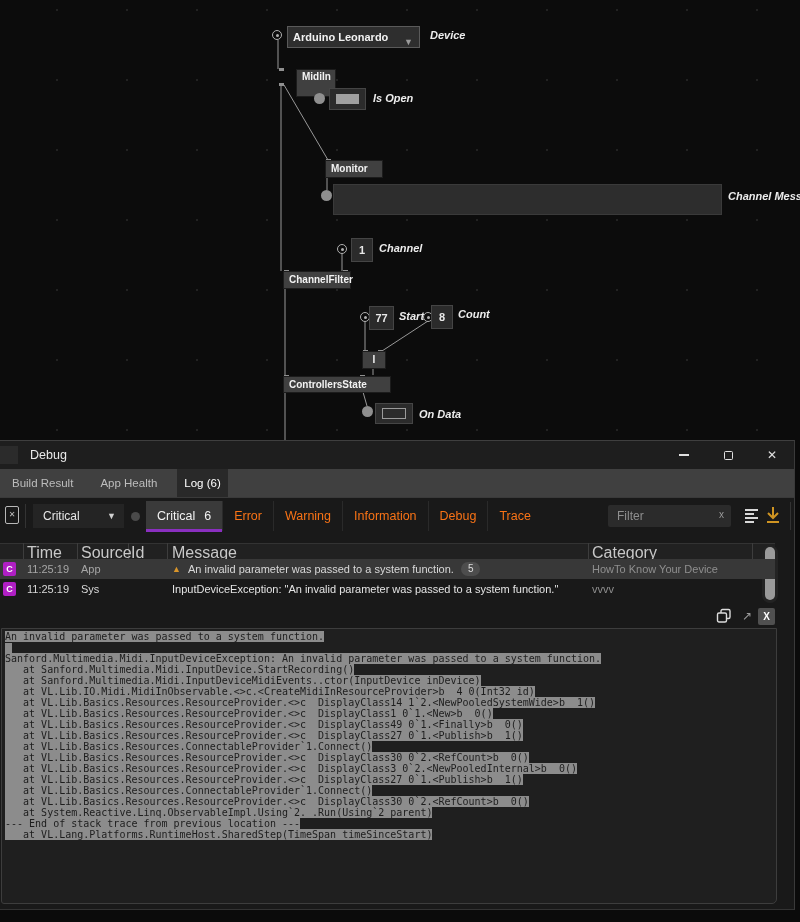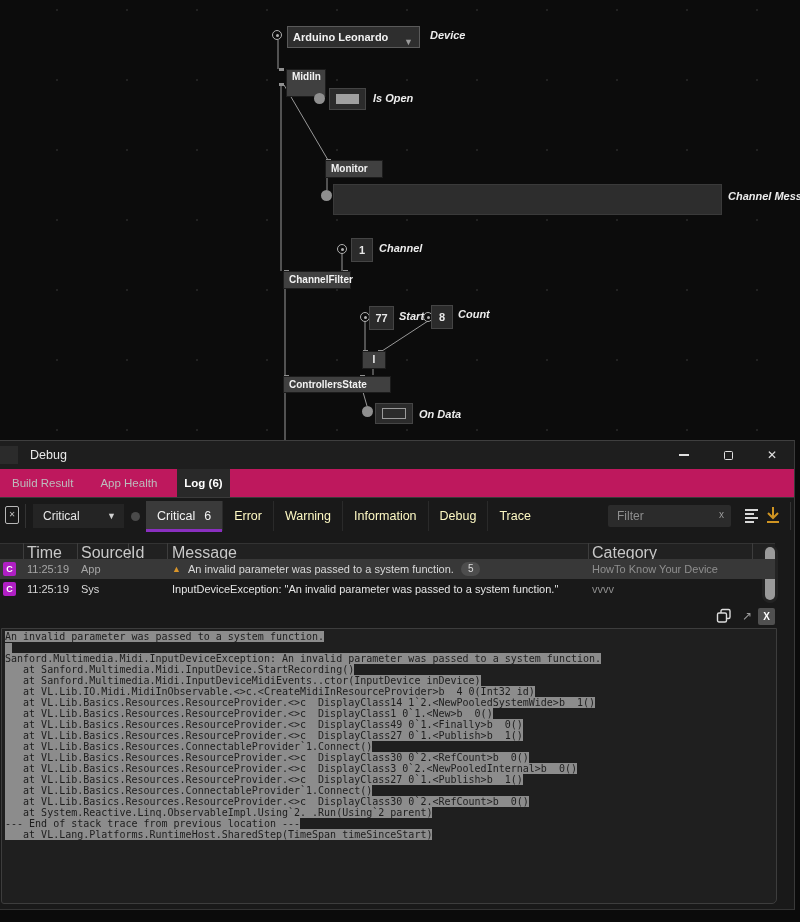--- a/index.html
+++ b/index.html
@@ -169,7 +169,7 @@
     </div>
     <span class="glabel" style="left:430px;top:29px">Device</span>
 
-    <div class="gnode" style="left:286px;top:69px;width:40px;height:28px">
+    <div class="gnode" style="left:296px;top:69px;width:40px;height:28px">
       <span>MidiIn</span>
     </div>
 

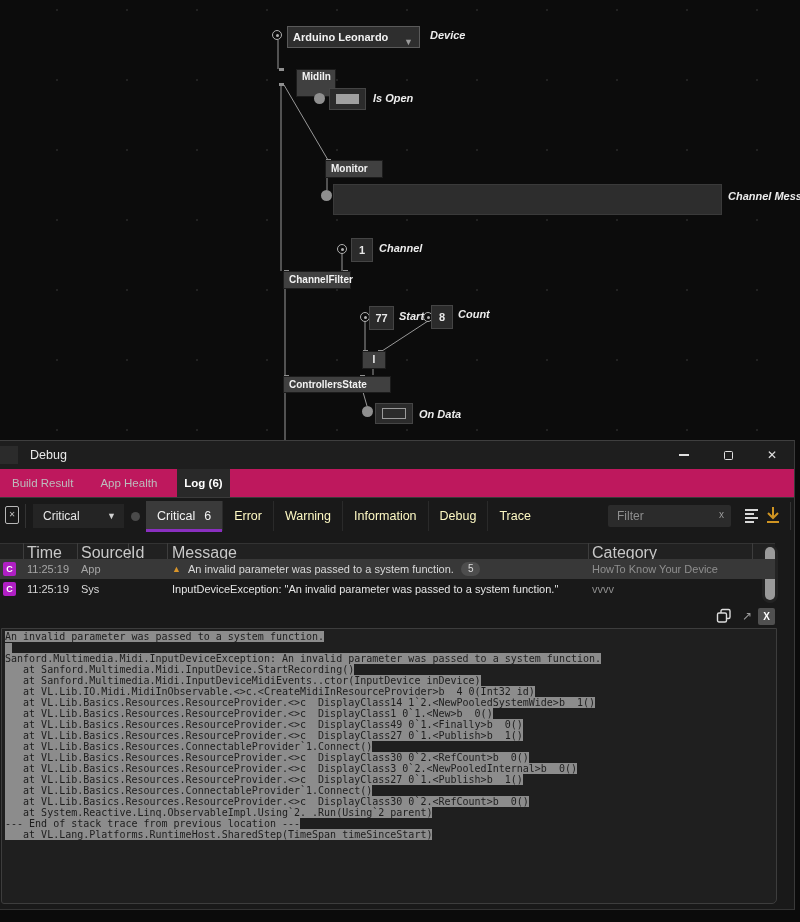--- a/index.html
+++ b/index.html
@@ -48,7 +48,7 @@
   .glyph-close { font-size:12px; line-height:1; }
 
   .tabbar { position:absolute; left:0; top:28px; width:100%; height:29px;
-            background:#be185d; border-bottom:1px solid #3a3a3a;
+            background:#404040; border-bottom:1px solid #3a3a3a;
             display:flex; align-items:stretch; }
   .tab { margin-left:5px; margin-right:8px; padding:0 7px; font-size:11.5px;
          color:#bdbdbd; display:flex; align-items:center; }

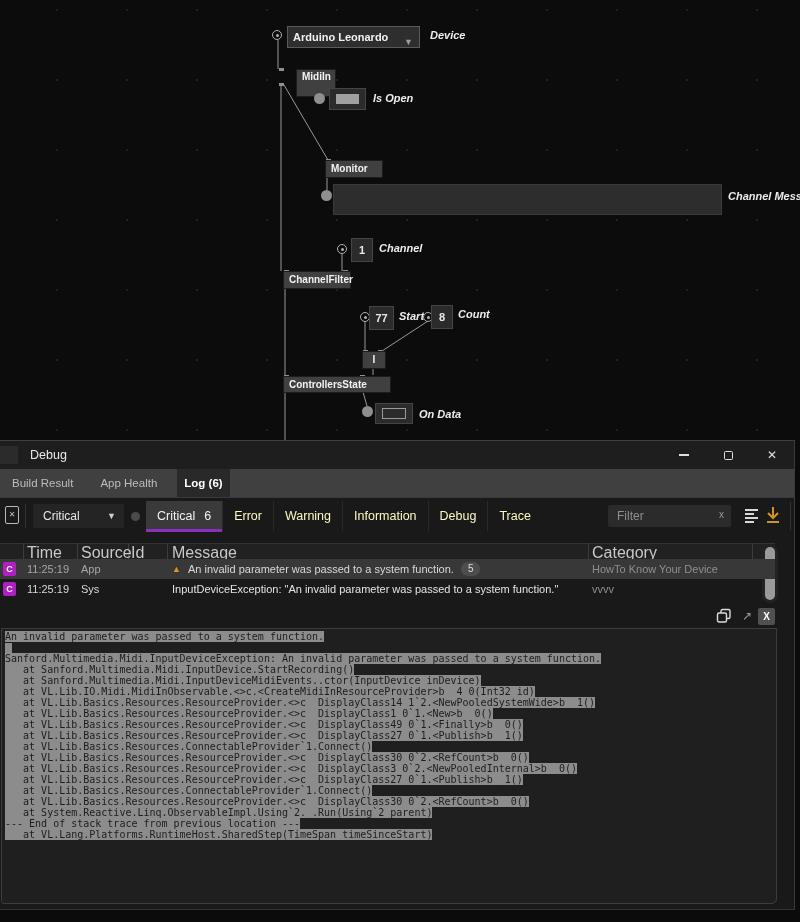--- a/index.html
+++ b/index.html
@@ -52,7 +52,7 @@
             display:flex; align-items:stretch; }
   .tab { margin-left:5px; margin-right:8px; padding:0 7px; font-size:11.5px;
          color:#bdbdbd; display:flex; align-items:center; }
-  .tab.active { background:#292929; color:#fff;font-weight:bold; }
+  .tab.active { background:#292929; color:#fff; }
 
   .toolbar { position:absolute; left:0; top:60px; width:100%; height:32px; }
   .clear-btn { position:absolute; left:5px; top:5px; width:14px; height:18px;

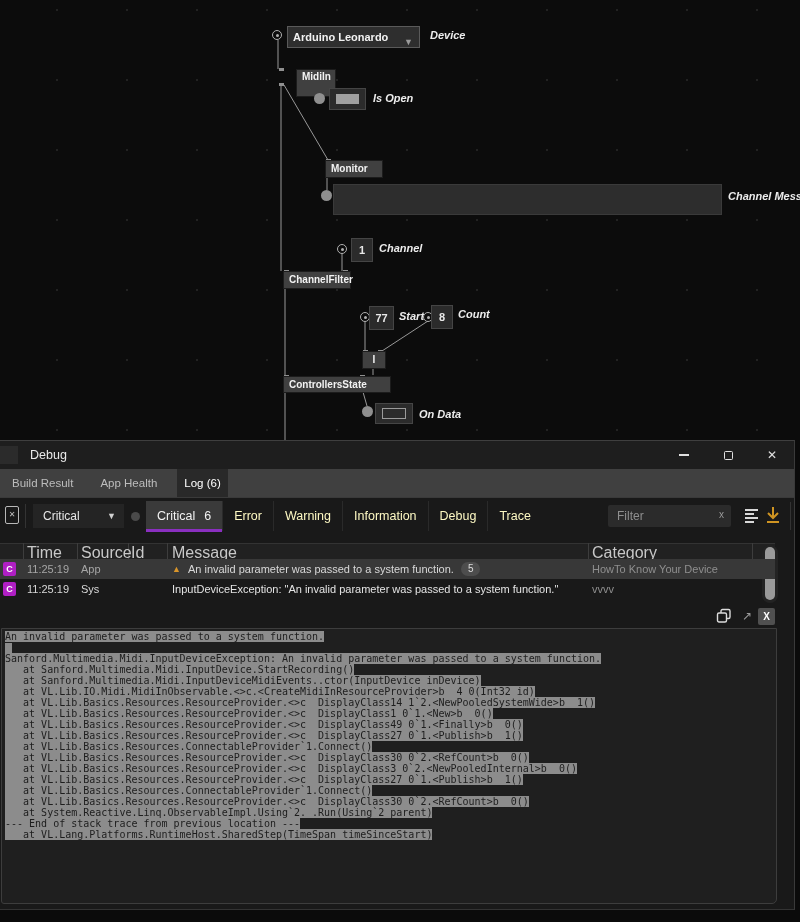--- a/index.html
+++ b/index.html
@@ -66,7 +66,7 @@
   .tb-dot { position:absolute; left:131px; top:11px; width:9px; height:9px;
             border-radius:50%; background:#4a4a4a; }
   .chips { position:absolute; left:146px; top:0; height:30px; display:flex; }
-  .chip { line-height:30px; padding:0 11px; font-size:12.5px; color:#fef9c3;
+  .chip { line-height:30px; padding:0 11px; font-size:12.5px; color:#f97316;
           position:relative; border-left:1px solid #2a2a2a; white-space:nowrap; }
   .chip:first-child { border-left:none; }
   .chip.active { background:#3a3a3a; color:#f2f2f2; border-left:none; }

▸ **What the task asks**
Every record above must be copied exactly, and no picture may appear in the copy.

▸ **Response to this exercise**
--- a/index.html
+++ b/index.html
@@ -169,7 +169,7 @@
     </div>
     <span class="glabel" style="left:430px;top:29px">Device</span>
 
-    <div class="gnode" style="left:286px;top:69px;width:40px;height:28px">
+    <div class="gnode" style="left:296px;top:69px;width:40px;height:28px">
       <span>MidiIn</span>
     </div>
 

--- a/index.html
+++ b/index.html
@@ -48,7 +48,7 @@
   .glyph-close { font-size:12px; line-height:1; }
 
   .tabbar { position:absolute; left:0; top:28px; width:100%; height:29px;
-            background:#be185d; border-bottom:1px solid #3a3a3a;
+            background:#404040; border-bottom:1px solid #3a3a3a;
             display:flex; align-items:stretch; }
   .tab { margin-left:5px; margin-right:8px; padding:0 7px; font-size:11.5px;
          color:#bdbdbd; display:flex; align-items:center; }

--- a/index.html
+++ b/index.html
@@ -52,7 +52,7 @@
             display:flex; align-items:stretch; }
   .tab { margin-left:5px; margin-right:8px; padding:0 7px; font-size:11.5px;
          color:#bdbdbd; display:flex; align-items:center; }
-  .tab.active { background:#292929; color:#fff;font-weight:bold; }
+  .tab.active { background:#292929; color:#fff; }
 
   .toolbar { position:absolute; left:0; top:60px; width:100%; height:32px; }
   .clear-btn { position:absolute; left:5px; top:5px; width:14px; height:18px;

--- a/index.html
+++ b/index.html
@@ -66,7 +66,7 @@
   .tb-dot { position:absolute; left:131px; top:11px; width:9px; height:9px;
             border-radius:50%; background:#4a4a4a; }
   .chips { position:absolute; left:146px; top:0; height:30px; display:flex; }
-  .chip { line-height:30px; padding:0 11px; font-size:12.5px; color:#fef9c3;
+  .chip { line-height:30px; padding:0 11px; font-size:12.5px; color:#f97316;
           position:relative; border-left:1px solid #2a2a2a; white-space:nowrap; }
   .chip:first-child { border-left:none; }
   .chip.active { background:#3a3a3a; color:#f2f2f2; border-left:none; }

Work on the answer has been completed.